Smug: Priti Patel seems to think she can say anything she likes about court cases and lawyers. Sadly, the failure of the authorities to punish her suggests that she is right. No wonder she often has that smug grin on her face.

An ill-advised tweet by Priti Patel – the UK’s Home Secretary, in charge of the country’s police service (but not, thankfully, justice) could have derailed a major criminal case, it has been revealed.

Four alleged people-smugglers have now been found guilty of manslaughter in the so-called Essex lorry deaths trial, after 39 people were found dead inside a lorry when it was inspected on its way into the UK from continental Europe.

On October 23, the anniversary of the tragedy, Priti Patel’s Twitter account posted: “One year ago today, 39 people lost their lives in horrific circumstances at the hands of ruthless criminals.

“My thoughts remain with everyone who was affected by that day, particularly the loved ones of the people who so tragically died.”

This public comment could have prejudiced the then-ongoing trial and for that reason was certainly in contempt of court.
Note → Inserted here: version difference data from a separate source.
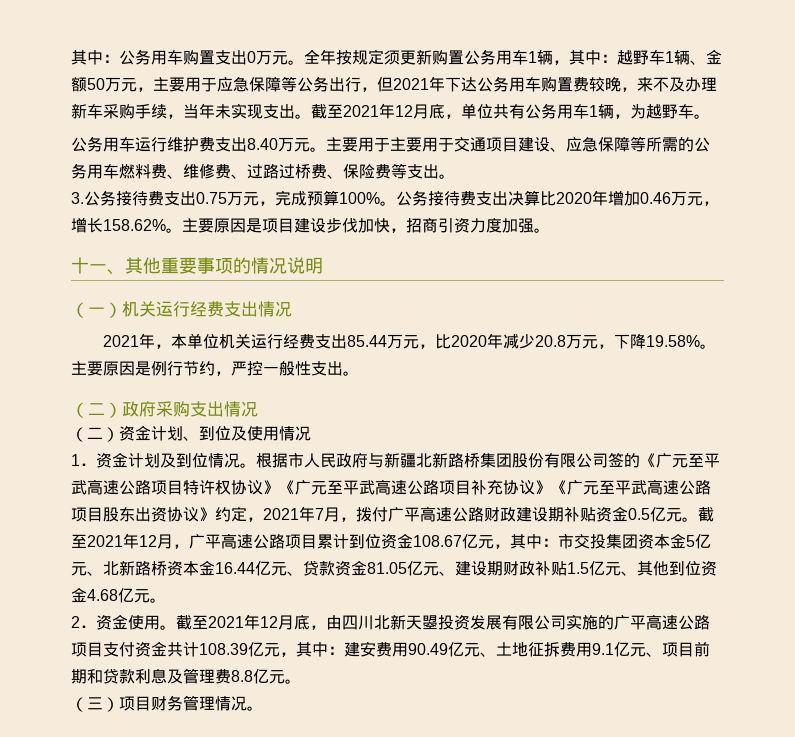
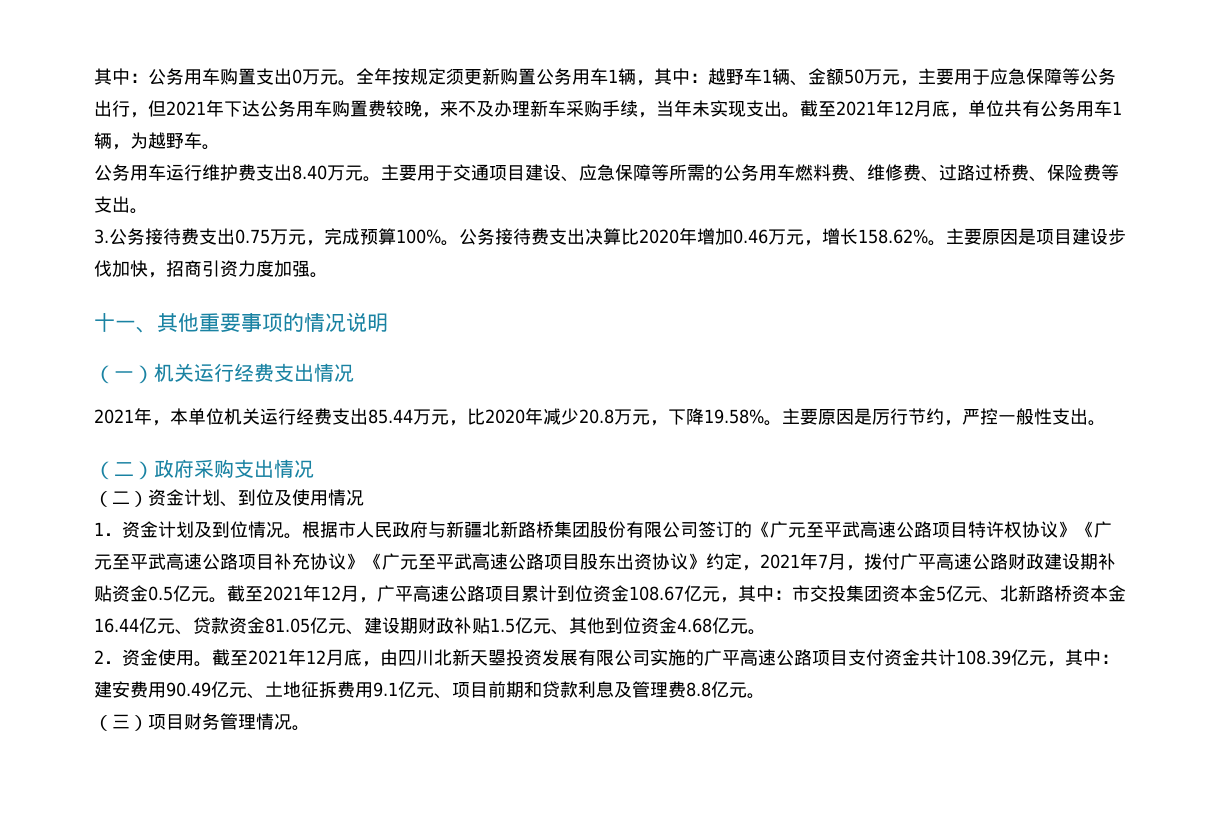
- 主要用于主要用于交通项目建设、应急保障等所需的公务用车燃料费、维修费、过路过桥费、保险费等支出。
+ 主要用于交通项目建设、应急保障等所需的公务用车燃料费、维修费、过路过桥费、保险费等支出。
- 主要原因是例行节约，严控一般性支出。
+ 主要原因是厉行节约，严控一般性支出。
- 根据市人民政府与新疆北新路桥集团股份有限公司签的《广元至平武高速公路项目特许权协议》《广元至平武高速公路项目补充协议》《广元至平武高速公路项目股东出资协议》约定，2021年7月，拨付广平高速公路财政建设期补贴资金0.5亿元。
+ 根据市人民政府与新疆北新路桥集团股份有限公司签订的《广元至平武高速公路项目特许权协议》《广元至平武高速公路项目补充协议》《广元至平武高速公路项目股东出资协议》约定，2021年7月，拨付广平高速公路财政建设期补贴资金0.5亿元。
Patel should have known this. In fact, This Writer finds it hard to believe that she didn’t.

Considering her other recent behaviour, it seems more likely that she thought she could get away with saying anything she liked – because she is a Conservative cabinet minister. Once again, it would be a case in which the Tories put themselves above the law.

According to The Mirror,

The post was retweeted and liked more than 300 times before it came to the attention of a defence lawyer and the trial was halted.

In the absence of the jury, Alisdair Williamson QC complained about the description of “ruthless criminals”, especially as she was a senior Government minister.

The judge, Mr Justice Sweeney, did not authorise action against Patel but pointed out to jurors that many messages were likely to appear on the social media – and all should be ignored.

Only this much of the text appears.